2008年03月12日 (水) | 編集 |
相変わらず忙しいっす。
発達障害話も書き足りないし,身体の話とか時間の話とかもしたいんだけど忙しくてアタマまわらない。
だもんで逃避ついでに珍しく,資格について思うことをうだうだ言ってみようと思います。

発端は,お若い方々の話を聞いていて思った最近のこと。
「資格ってそんなに大事?」
ということなのですよね。
ほら,おいら臨床に関しては無資格じゃないですか。
自慢じゃないけど心理系資格は一個も持ってませんのでね。

でもねー,研究しながらでも何でも,発達臨床には細々とでいいので携わっていきたいわけですよ。
んで実際携われてきたわけですよ。
まあ確かに,リンショーシンリシさんとの給料格差とかありますけどね。でもんなの上がるよう自分で努力すればいいわけで。
上がったっつったって,その辺の塾講師より安い時給ですけどね。そもそも期待してないし。

だっておいらまだ若手のぺーぺーですし,今は給料<経験積みって時期なんだろなあと割り切ってるんですよね。
研究者としても,臨床家としてもね。
研究の方なんて,研究させてもらうために学費まで払ってるわけですから。
臨床の方も,先行投資として,自分が興味持ってて,出られる勉強会や学会には出来る限り出てきたし。
資格に関しては,取れる条件がそろったら,臨床発達心理士あたりに挑戦してみてもいいかもしんないくらいには思ってますよ。

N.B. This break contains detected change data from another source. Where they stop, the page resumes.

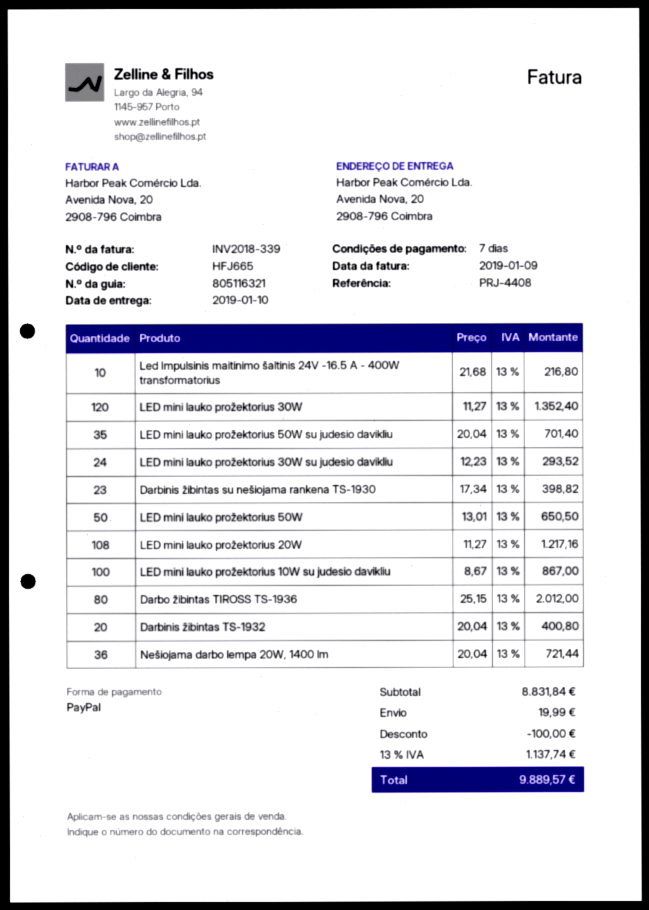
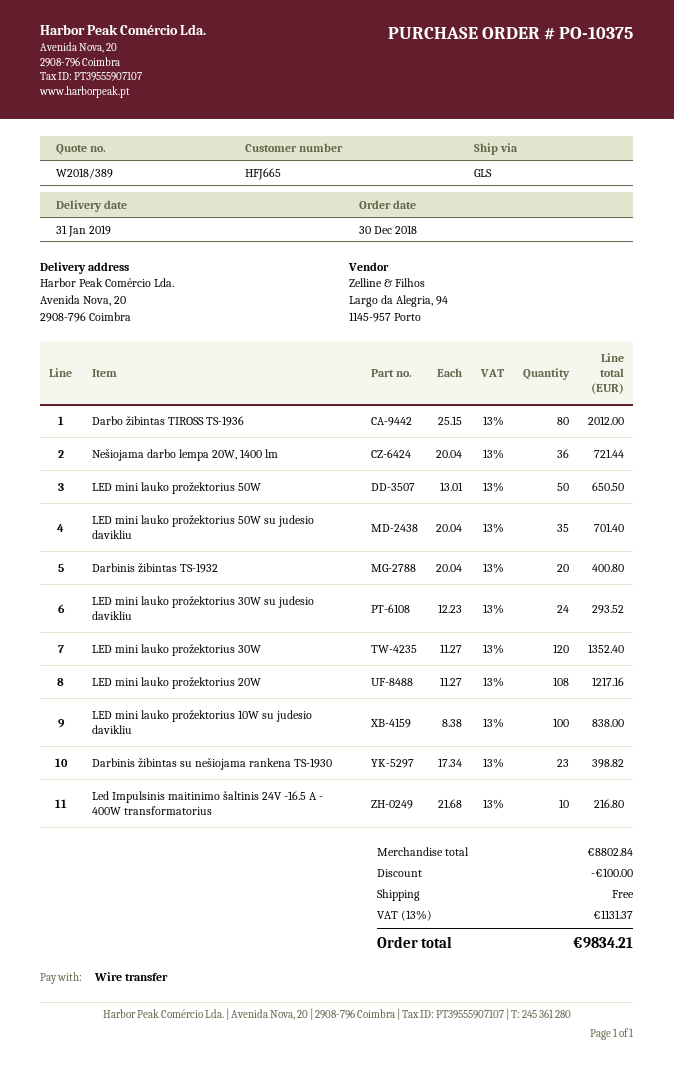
delivery date: 2019-01-10 -> 2019-01-31
payment method: PayPal -> bank transfer
LED mini lauko prožektorius 10W su judesio davikliu: 100 x 8.67 = 867.00 -> 100 x 8.38 = 838.00
subtotal: 8831.84 -> 8802.84
shipping: 19.99 -> 0.00
tax: 13% = 1137.74 -> 13% = 1131.37
total: 9889.57 -> 9834.21

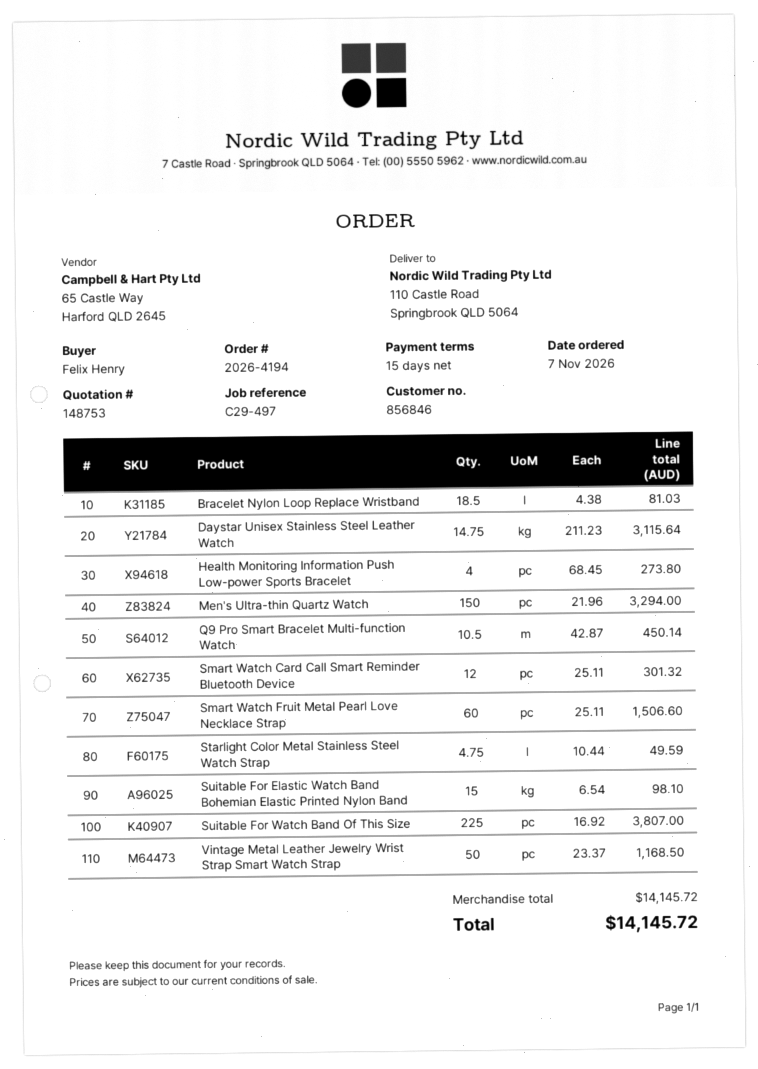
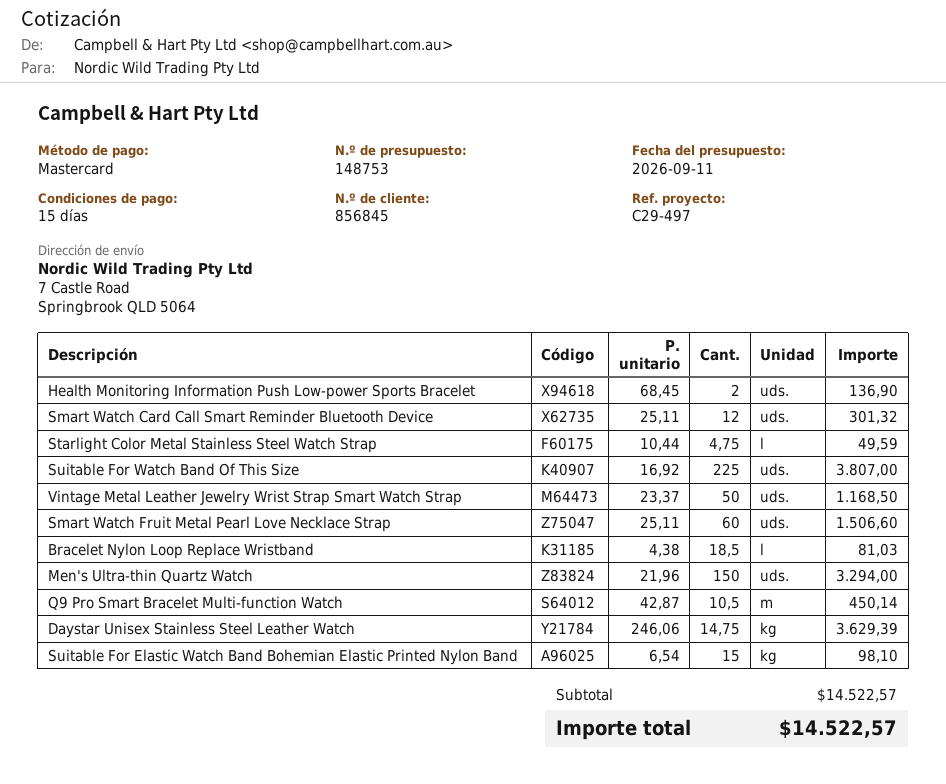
customer number: 856846 -> 856845
ship to: 110 Castle Road, Springbrook QLD 5064 -> 7 Castle Road, Springbrook QLD 5064
Daystar Unisex Stainless Steel Leather Watch: 14.75 x 211.23 = 3115.64 -> 14.75 x 246.06 = 3629.39
Health Monitoring Information Push Low-power Sports Bracelet: 4 x 68.45 = 273.80 -> 2 x 68.45 = 136.90
subtotal: 14145.72 -> 14522.57
total: 14145.72 -> 14522.57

だって今んとこ,発達臨床やりたきゃ資格なしでも困りませんし。
発達障害ブーム(笑)のこのご時世,資格なしでも働けるとこはいくらでもある。子ども関係の仕事なんて仰山あるじゃないですか。
と,ふだんから思ってる人間が,
「資格なしじゃ始まらないし」
とか
「資格がないと給料安いし」
とか
「病院臨床じゃなきゃいや。なぜならかっこいいし収入いいから」
とかお若い方々の口から聞くとね。腰が思いっきり砕けるわけですよね。んもうばきばき。

親切な方ならたしなめるんだろうけど,おいら不親切なので何も言いません。
だいたいそういう人間に限って先行投資もしてないし研究も(ryだったりするんでね。

最初のと真ん中のに関しては「あっそ」で済ましてしまおうかな。
付け加えるなら「武装方法は資格以外にもあるのがこの業界だと思いますよ」だろうかー。

今後リンショーシンリシも,資格取っても食っていけるかどうか分からんことになってきてますし,職探しも熾烈っちゃ熾烈ですが,資格なくてもウリ(形のあるものでも形のないものでもどっちでもいいと思います。例えば空回りしないやる気とかちゃんと身になる向上心とか。一番いいのは身になった経験なような気がする)を持ってて,それを売り込めるだけの少しの勇気と大胆さがあれば,それは実効力あります。経験上ね。

で,後者。後者についてはねえ・・・まずは「そばにくんな。同じ職場にくんな」でしょうかねえ。
「むいてねえよ,辞めろ」というのはあまりに親切すぎるだろうしなあ。

んでどれにも収入話が絡んでくるわけですが。
これに関してはなあ。最初っから高望みはしないこと。としか言えないすね。
この業界の外でも,初任給ってもんがあってね。どの業界でも最初っからそんなに高いわけねーべ。
確かにこの業界の収入の低さは目に余るけれども,そこで生き残れれば道は開ける,と思う。

心理職だけじゃなく,援助職はどれも皆,さなぎの時期が長い職ですから,その間の,繭を維持する経済的基盤をどうするか,てのは大きな課題ですよね。社会的にも個人にとっても。
介護福祉士みたいに,資格とったはいいけど現場で収入が低すぎて転職しちゃって宝の持ち腐れ,とかってのは不毛ですしね。
まあ,心理業界もそうなりかけてるのかもしれないけど。

そう考えると,繭のそとを守る経済的基盤があって,繭のなかでちゃんと葛藤できるセンスを持ち,その葛藤に耐えうるだけのスタミナと知力がある人,というのが援助職の最低条件になるんすかねえ。

そしてここまで書いてみて分かった。
上記の台詞を吐くお若い方々の高望み加減とえり好み具合と思考の硬さがやなんだわ,おいら。
若いうちからそれじゃあ先が思いやられるよ。アタマはやらかくないと。
とはいえおいらもそろそろ羽化の時期なので,ちょっと踏ん張り所かな。
と思っているところでございます。